MALANG – Perayaan Idul Fitri tahun ini terasa sangat berbeda lantaran beberapa daerah telah menetapakan Pembatasan Sosial Berskala Besar (PSBB). Hal ini dilakukan untuk mengurangi resiko penyebaran COVID-19.
Tradisi mudik lebaran dan halal bihalal pun tidak seperti biasanya. Bahkan pemerintah telah membuat aturan hingga sanksi bagi masyarakat untuk melakukan mudik lebaran. Tentu, hal ini sangat disayangkan bagi sebagian masyarakat atau mahasiswa yang berada di perantauan melewati suasana lebaran dengan sendiri.
Pandemi virus corona telah membuat kehidupan normal terhenti, termasuk praktik keagamaan, dengan shalat tarawih berjamaah di rumah saja untuk menghambat penyebaran COVID-19.
Pakar Psikologi, M Salis Yuniardi PhD menyebutkan untuk menghadapi perayaan idul fitri yang berbeda dari tahun sebelumnya perlu digunakan pendekatan resiliensi dengan maksud kondisi kemalangan tidak berarti selalu negatif.

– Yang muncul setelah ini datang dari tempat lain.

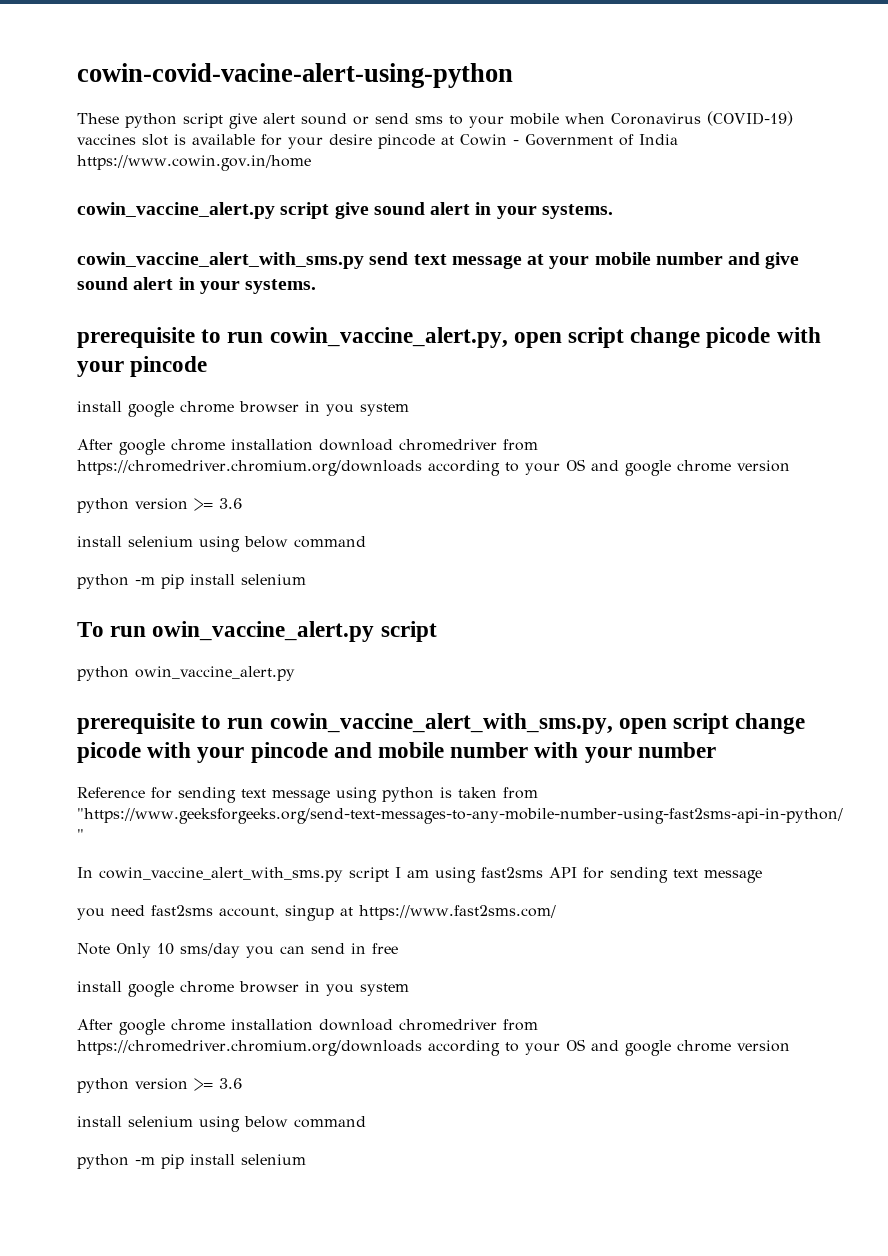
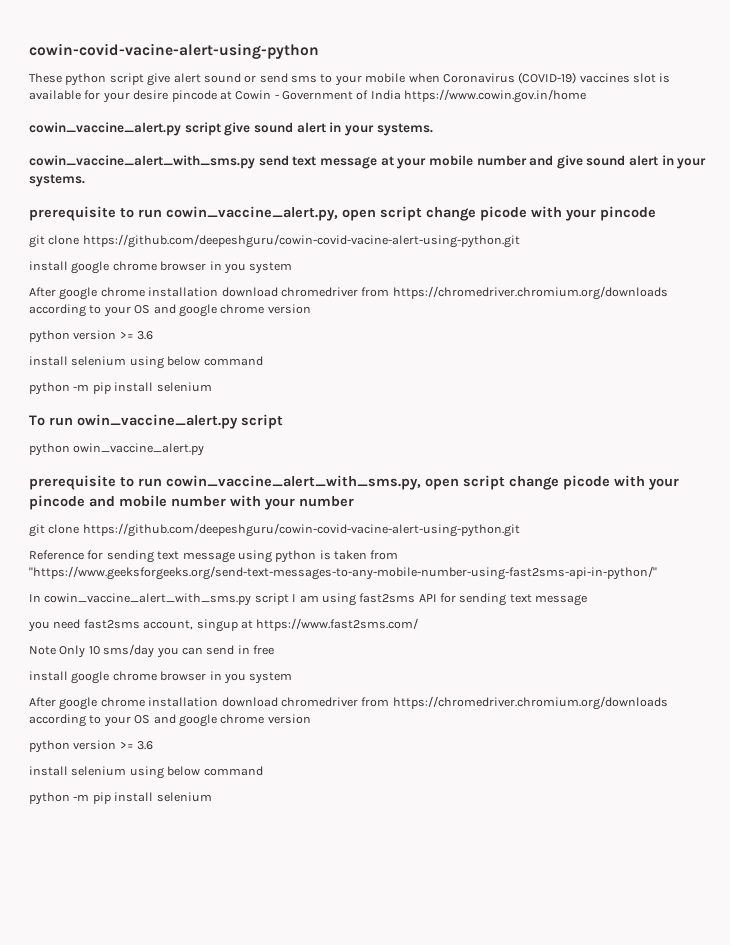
  prerequisite to run cowin_vaccine_alert.py, open script change picode with your pincode
+ git clone https://github.com/deepeshguru/cowin-covid-vacine-alert-using-python.git
  prerequisite to run cowin_vaccine_alert_with_sms.py, open script change picode with your pincode and mobile number with your number
+ git clone https://github.com/deepeshguru/cowin-covid-vacine-alert-using-python.git

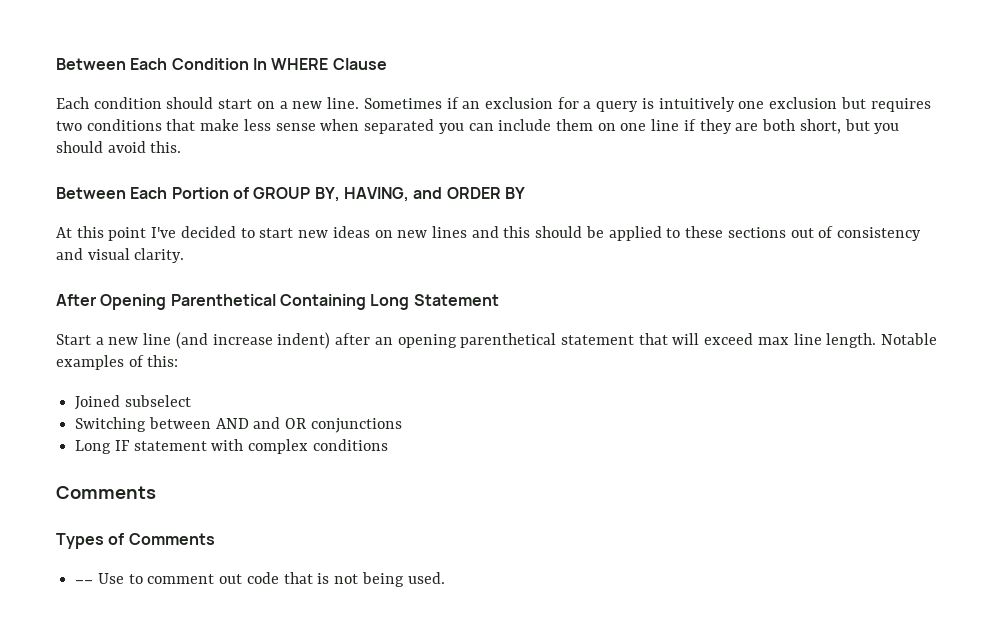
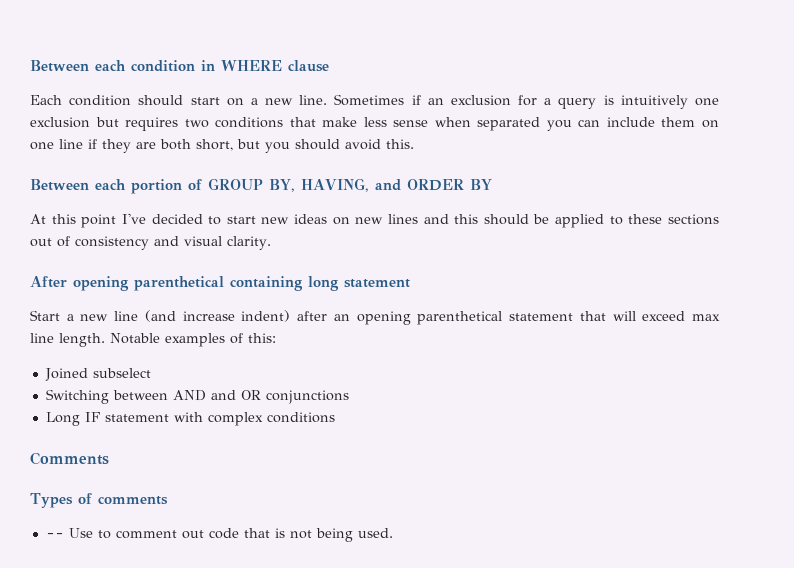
- Between Each Condition In WHERE Clause
+ Between each condition in WHERE clause
- Between Each Portion of GROUP BY, HAVING, and ORDER BY
+ Between each portion of GROUP BY, HAVING, and ORDER BY
- After Opening Parenthetical Containing Long Statement
+ After opening parenthetical containing long statement
- Types of Comments
+ Types of comments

“Kondisi kemalangan ini bisa memunculkan kekuatan tersendiri membuat kita pada level lebih tinggi dari sebelum kemalangan, asalkan bisa mengambil hikmahnya,” ucap Ketua Himpunan Psikologi Indonesia Cabang Malang Raya ini.
Dalam hal ini, ada tiga komponen yang bisa merubah rasa kemalangan menjadi nilai positif yaitu I am, I have dan I can. Dia menjelaskan situasi seperti ini lebih baik digunakan untuk refleksi diri mencoba untuk menemukan dan mengenali diri sendiri.
“I am (saya) dalam situasi seperti ini kita gunakan untuk mengenali diri kita siapa? cukup rentan atau tidak, kita sebagai parent yang dijadikan role model buat anak ataupun yang sudah dewasa perlu adanya assesment diri agar tindakan selanjutnya tidak meleset,” ucapnya.
Selanjutnya, setelah mengenali diri kita lalu menemukan suatu yang baru I have yaitu apa yang kita miliki selama ini secara internal atau eksternal.
“Kita harus selalu bersyukur meskipun jauh dengan keluarga dan tidak bisa mudik, tetapi kita masih ada keluarga dan adanya teknologi yang membuat lebih mudah. Dari sini kita bisa lebih bersyukur atas apa yang kita miliki,” imbuhnya.
“Dengan kita mengenali siapa diri kita dan apa yang kita miliki maka kita harus bisa melakukan hal positif yang disebut I can. Merancang dan menjalankan hal produktif di tengah pandemi seperti ini. Banyak hal yang dapat kita lakukan diantaranya menekuni bisnis online, mengerjakan skripsi, berolahraga dan melakukan video call dengan orang tua,” imbuh Salis.
“Kita harus bisa menjaga untuk tetap aktif dan produktif diwaktu yang bersamaan dengan tiga konsep tersebut,” papar Salis.
Dia menambahkan, jika beban emosional tidak bisa ditahan lagi maka tidak menjadi masalah bagi kita untuk mengeluarkan emosional arousal. Namun, harus segera melakukan tiga komponen tersebut agar rasa malang tidak menjadi berlarut.
“Jika 3 hal kunci tersebut diterapkan di tempat perantauan akan menghasilkan karya yang luar biasa bukan lagi menjadi kemalangan atau kesedihan,” tandas Salis.